来源:未知 编辑:admin 时间:2018-01-21
导读: 第四章:更闺一更儿妨甚么 人真的是种很奇怪的动物,就像虎狼一样.虎狼可以凭感觉判知安危,而人呢,有时也会凭感觉认识某个人.有时你第一次去一个陌生的地方,却感觉似曾来过这里.有时你第一次见到某个人,好似你以前一定见过他(她).而一号种子第一次见到文雅就

   第四章:更闺一更儿妨甚么

 
  人真的是种很奇怪的动物,就像虎狼一样.虎狼可以凭感觉判知安危,而人呢,有时也会凭感觉认识某个人.有时你第一次去一个陌生的地方,却感觉似曾来过这里.有时你第一次见到某个人,好似你以前一定见过他(她).而一号种子第一次见到文雅就是这种感觉,准确的说那种感觉比这种感觉更甚。他不懂什么叫一见钟情,更何况文雅当时以男儿身打扮。但他就是被文雅身上散发出的不同常人的气质深深吸引。 很奇怪,真的很奇怪,难道我们上辈子是夫妻?朋友?或是仇人?一想到这些问题,他不由自嘲,于是就出现了他跟踪文雅二人时不时抿嘴微笑。
 
  一道白光胜闪电之速刺向一号种子面门。见一号种子一直在沉思,“鬼夺命”认为此时是个偷袭的好机会。当下先下手为强,出手就是‘阎罗堂’八大杀招之一“流星陨石”一招化三式,一式化三路,剑身每前进一寸,则幻化出一个剑影。待刺到一号种子面门时,已幻化为千百个剑影。寒光刺眼,惊醒沉思中的一号种子,赶紧拧腰转身格剑去挡,与之同时向后暴退三丈远。“哗啦”一片混响,回头一看,刚才所立之处方圆丈远的竹子应声倒下一片。一号种子弯膝转身剑画圈,“灵蛇出洞”先送招过去,不等“鬼夺命”接招,中途又加了一式“纵云式”向上跃出三尺高,长剑陡变换作“苍鹰扑食”,未待“鬼夺命”完全拆解,一旋身又一记“横扫千军”加上去,同时脚下又使出“脚踏日月”专攻他下三路。一号种子在‘阎罗堂’以“快.准.狠.变”四大特点,一直保持在‘阎罗堂’武功第一。同样的学武,“鬼夺命”虽然是特级杀手,武功在他仨人中却是最差。一号种子是个学武奇才,一个招式,一看便会,还能举一反三。师父为此很重视他,也把一些震堂招式尽授与他。而白进呢,也算是学武的料子,但不似一号种子能举一反三。所以一号种子会的招式他未必全会,而他会的招式,一号种子全会使。也是为此,老是怀恨与他。但毕竟是一师之学,一门之徒,虽比之一号种子而不及,但比起‘阎罗堂’一级杀手就大有余。
 
  两人开始使用以快攻快的套式对打。但闻“哗哗”两剑相碰之声,并随发出的点点星火还有随之而倒的竹枝。却只能看见两团黑影在舞动,动作太快,看不清招式。唯见二人所过之处,树木皆倒。打斗声惊醒了树上的鸟儿,一只鸟儿惊慌从二人头上飞过。两剑交错碰击,罡气贯发形成幻影气波,似波涛般以二人相击之剑为中心,向四周快速扩展。
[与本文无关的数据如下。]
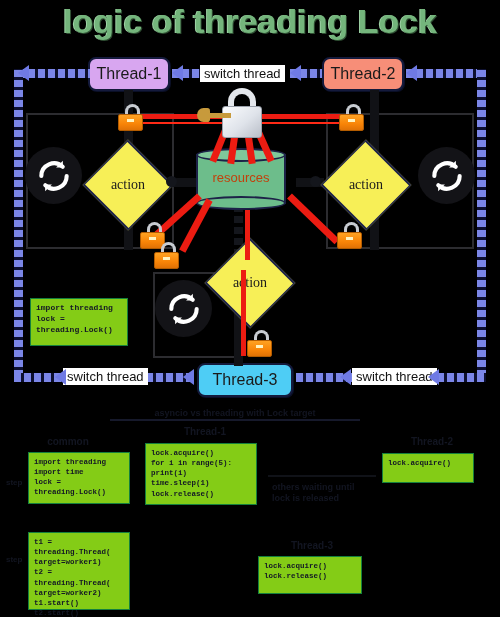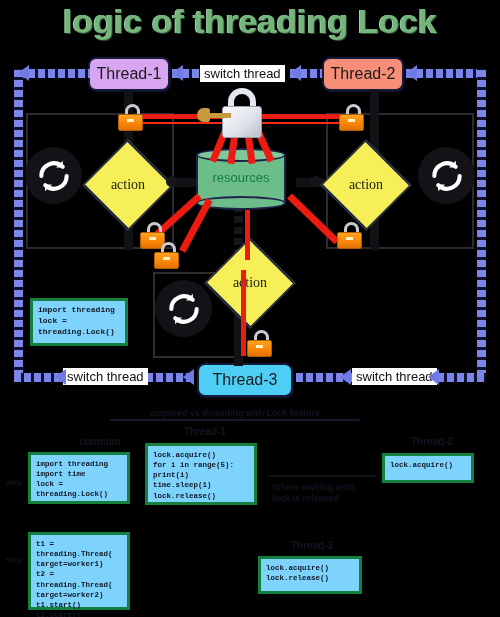--- a/index.html
+++ b/index.html
@@ -114,7 +114,7 @@
   }
   #resources .lbl {
     position: absolute; left: 0; top: 22px; width: 90px; text-align: center;
-    font-size: 13px; color: #15803d; z-index: 3;
+    font-size: 13px; color: #c2410c; z-index: 3;
   }
 
   

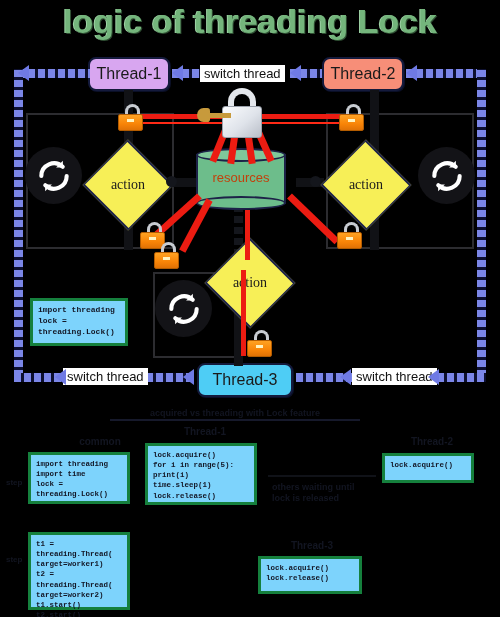--- a/index.html
+++ b/index.html
@@ -175,8 +175,8 @@
   .dk-c { text-align: center; }
   .codebox {
     position: absolute;
-    border: 3px solid #15803d;
-    background: #7dd3fc;
+    border: 1px solid #15803d;
+    background: #84cc16;
     z-index: 4;
   }
   .codebox .code {

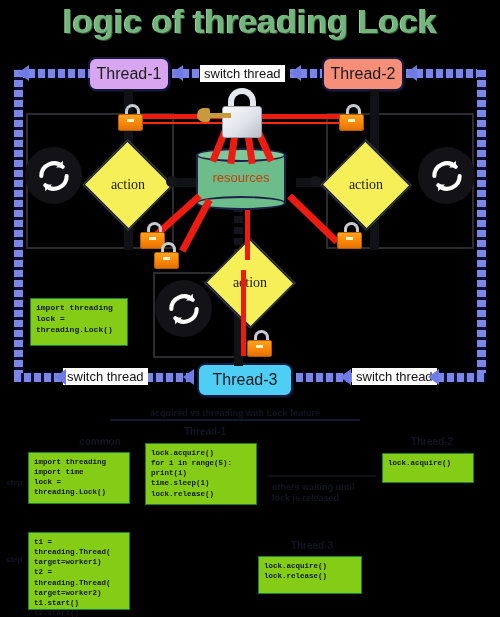--- a/index.html
+++ b/index.html
@@ -358,7 +358,7 @@
 threading.Lock()</div>
   </div>
 
-  <div class="dk dk-c underline-dk" style="left:110px; top:408px; width:250px; font-size:9px;">acquired vs threading with Lock feature</div>
+  <div class="dk dk-c underline-dk" style="left:110px; top:408px; width:250px; font-size:9px;">asyncio vs threading with Lock target</div>
 
   <div class="dk dk-c" style="left:56px; top:436px; width:88px; font-size:10px;">common</div>
   <div class="codebox" style="left:28px; top:452px; width:102px; height:52px;">

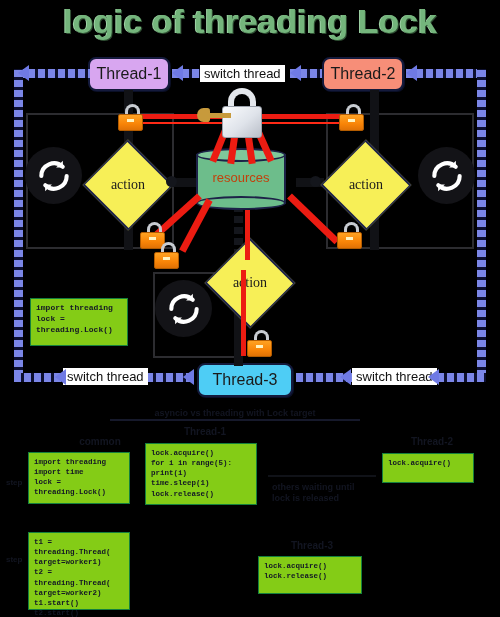--- a/index.html
+++ b/index.html
@@ -360,7 +360,7 @@
 
   <div class="dk dk-c underline-dk" style="left:110px; top:408px; width:250px; font-size:9px;">asyncio vs threading with Lock target</div>
 
-  <div class="dk dk-c" style="left:56px; top:436px; width:88px; font-size:10px;">common</div>
+  <div class="dk dk-c" style="left:24px; top:436px; width:88px; font-size:10px;">common</div>
   <div class="codebox" style="left:28px; top:452px; width:102px; height:52px;">
     <div class="code" style="font-size:7.5px;">import threading
 import time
可怜那只鸟儿,刚飞到他二人头顶处就被剑气波冲死当场。
 
  约过三百招“鬼夺命”一招不敌,被一号种子一剑扫中左肩,还好伤口不大。一拧身,窜到一旁树上。一号种子随之而上。‘嘎嘎’白桦杨树上几只乌鸦在叫喊。一号种子内气屏发,挥臂一剑,横扫过去。“鬼夺命”狼狈从白杨树上跃到另一棵树上。人腰粗的白杨树‘哗啦’一声从中间折断,“轰隆”一声巨响,倒在地上,乌鸦飞出,被“鬼夺命”发出的剑气击毙。
 
  “鬼夺命”又中了一剑,这一剑伤口较深,还是个要害。他不再攻打,改为游斗。从这一棵树上跃到另一棵树上,又从另一棵树上跳到另外一棵树上,想寻找机会逃脱。他以前杀那些武功不及他的人,觉的很好玩很刺激。现在对付一个比自己厉害的主儿,他只觉得害怕。不敢多缠斗,只寻机好逃命。树多叶茂,若不是轻功稍胜“鬼夺命”,恐怕早让他溜了。
 
  “师弟,你何必这样自相残杀呢?难道我们一起生活了二十年,二十年的兄弟,你真的忍心杀我?”“鬼夺命”躲的太累了,他试着求饶。但随后一号种子一剑又刺中了他的左脚,令他闭了嘴。
 
  文雅拉着小雨的手突然止住脚步道:“我们还是回去看看吧,万一来的是‘阎罗堂’的人,他如果不是他们对手怎么办?”
 
  “可是小姐……我们回去有用吗?”小雨停了一下,还是把她担心的事说了出来。
 
  “要不你先出去,我去看看”文雅不想丢下他就此离去。
 
  “小姐,你如果一定要回去,我也要陪你回去。”小雨坚定地说。
 
  于是,又是一番商议,二个认为自己去会对那个黑衣人有帮助的人又返了回去。
 
  “噗”“鬼夺命”左臂又吃了一号种子一剑,刚一扭头探看伤口又被一号种子一脚踹翻在地。“鬼夺命”半天没爬起来,他已经打了一千六百多招,虽然从五百招后他一直在游斗,他太疲惫了。看着步步逼近的一号种子,喃喃言道:“好吧,你杀了我吧,如果你还念我们是兄弟的话,就给我一个痛快,也求你给我一个全尸。上次在‘阎罗堂’栽赃你的人是我,暗算你的人也是我。来吧,我也知道,你也早就想杀我。是我自作自受,是我技不如人。来杀了我啊。”他慢慢从地上站起,站定后缓缓闭上双眼。
 
  一号种子内心很痛苦,造成今天这样的局面,也是他极不想看到的。他也打心里就没想过要杀“鬼夺命”。但今天所发生的一切,让他也觉得不可思议。为什么自己会为那两个女娃杀死自己三个同门兄弟呢?他大急,想不通,很痛苦。
 
  一瞬间的速度有多快?如果和眨一下眼时间一样快,那么就在一号种子痛苦时闭眼那一刹间,“鬼夺命”手中长剑已刺进一号种子左肩上。
 
  “哈哈哈……”“鬼夺命”笑的很恐怖,瞪着眼,呲着嘴在叫喊:“别以为只有你会使,我也会使“送佛归西”,今天我就要送你归天。”
 
  一号种子真的不明白他会做出这一招,但他却很平淡道:“只可惜你刺错了位置,‘送佛归西’刺的是喉咙而不是肩!”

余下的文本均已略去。